### RECORDS TO PROCESS ###

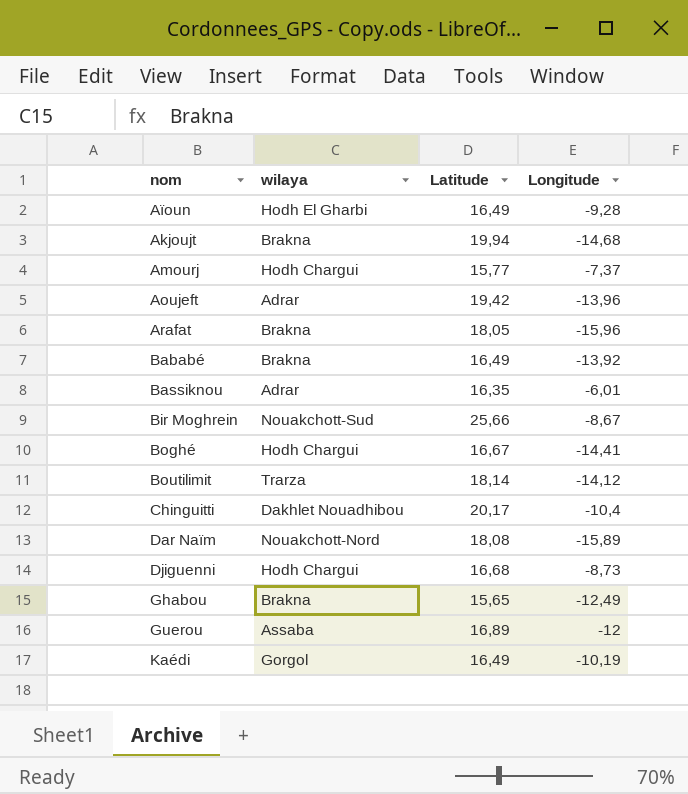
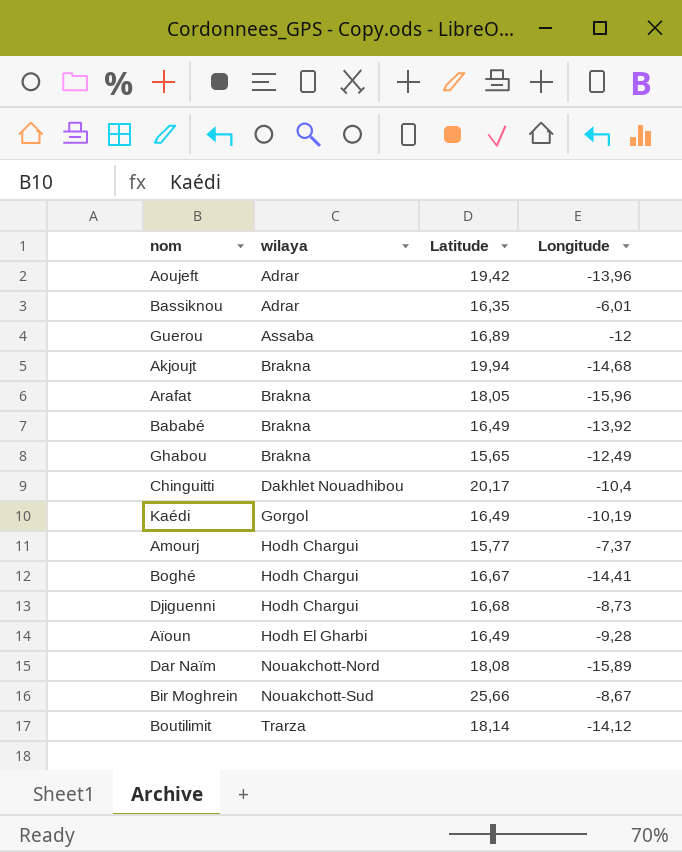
row order: nom ascending -> wilaya ascending

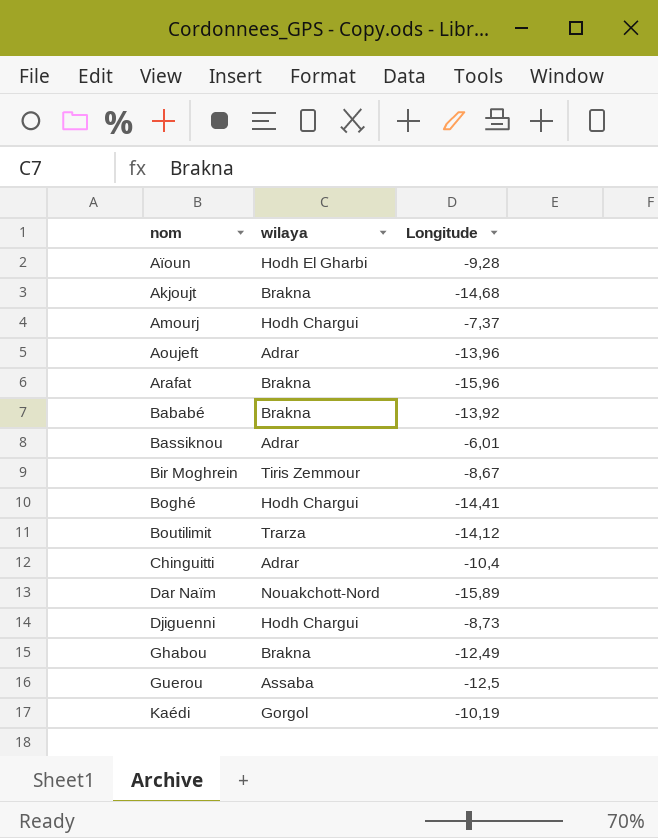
row order: wilaya ascending -> nom ascending
column Latitude | position: 3 -> none
Bir Moghrein | wilaya: Nouakchott-Sud -> Tiris Zemmour
Chinguitti | wilaya: Dakhlet Nouadhibou -> Adrar
Guerou | Longitude: -12 -> -12,5

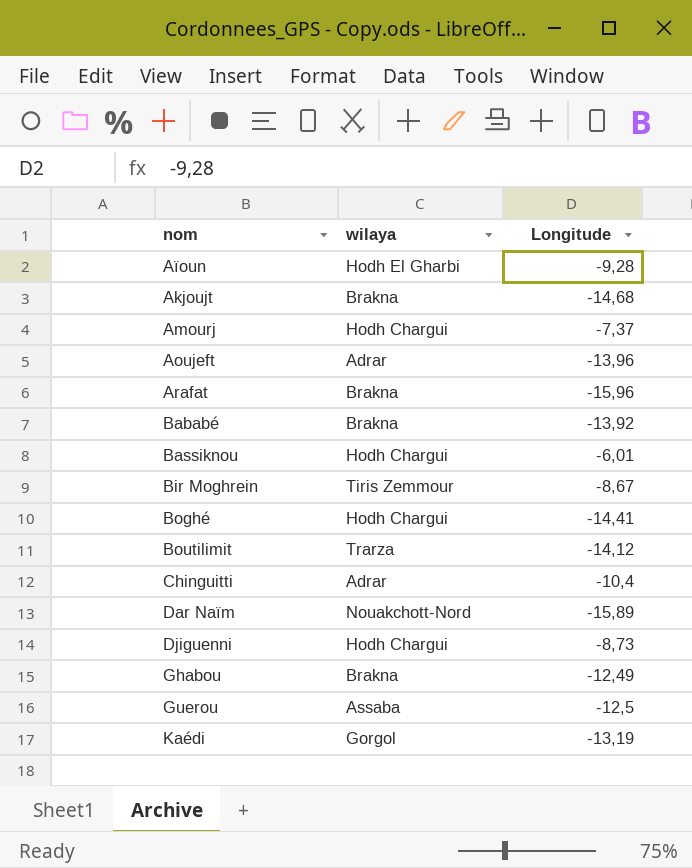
Bassiknou | wilaya: Adrar -> Hodh Chargui
Kaédi | Longitude: -10,19 -> -13,19

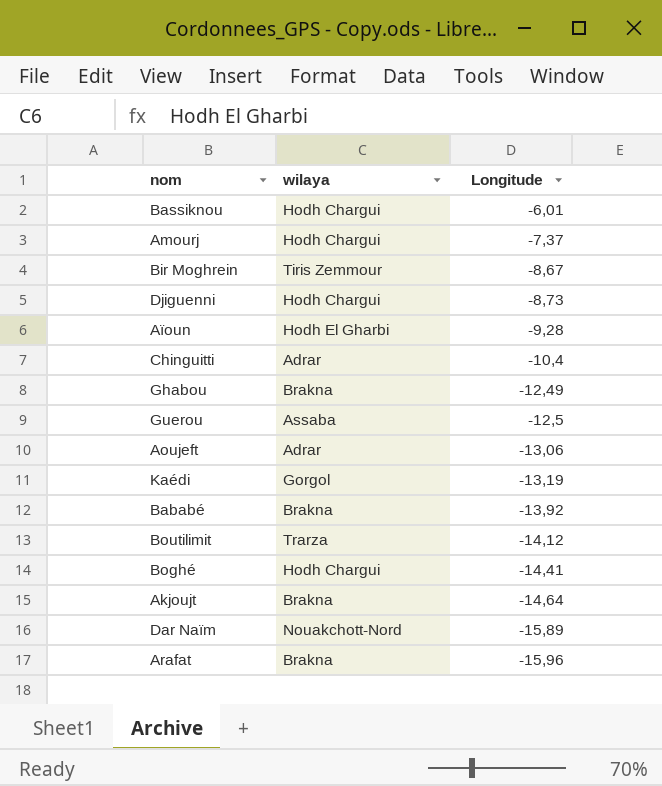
row order: nom ascending -> Longitude descending
Aoujeft | Longitude: -13,96 -> -13,06
Akjoujt | Longitude: -14,68 -> -14,64

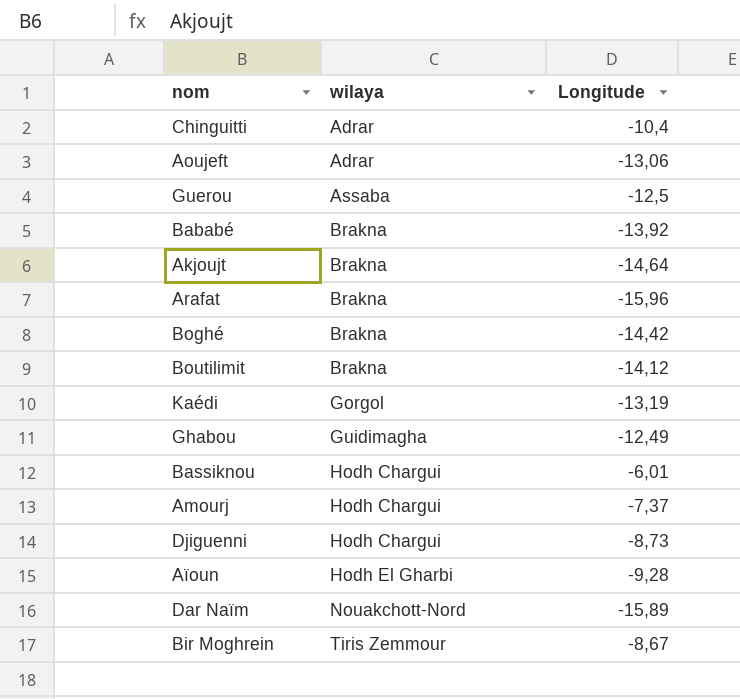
row order: Longitude descending -> wilaya ascending
Boghé | wilaya: Hodh Chargui -> Brakna
Boghé | Longitude: -14,41 -> -14,42
Boutilimit | wilaya: Trarza -> Brakna
Ghabou | wilaya: Brakna -> Guidimagha

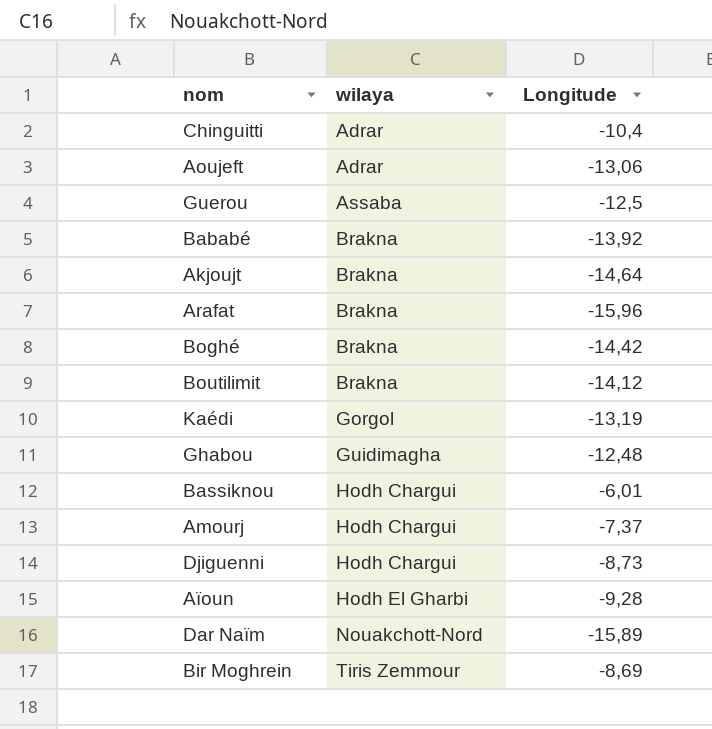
Ghabou | Longitude: -12,49 -> -12,48
Bir Moghrein | Longitude: -8,67 -> -8,69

###

(WHAT IS EXPECTED): Output the complete listing exactly. Pictures stay out.

(RESPONSE):
row order: nom ascending -> wilaya ascending

row order: wilaya ascending -> nom ascending
column Latitude | position: 3 -> none
Bir Moghrein | wilaya: Nouakchott-Sud -> Tiris Zemmour
Chinguitti | wilaya: Dakhlet Nouadhibou -> Adrar
Guerou | Longitude: -12 -> -12,5

Bassiknou | wilaya: Adrar -> Hodh Chargui
Kaédi | Longitude: -10,19 -> -13,19

row order: nom ascending -> Longitude descending
Aoujeft | Longitude: -13,96 -> -13,06
Akjoujt | Longitude: -14,68 -> -14,64

row order: Longitude descending -> wilaya ascending
Boghé | wilaya: Hodh Chargui -> Brakna
Boghé | Longitude: -14,41 -> -14,42
Boutilimit | wilaya: Trarza -> Brakna
Ghabou | wilaya: Brakna -> Guidimagha

Ghabou | Longitude: -12,49 -> -12,48
Bir Moghrein | Longitude: -8,67 -> -8,69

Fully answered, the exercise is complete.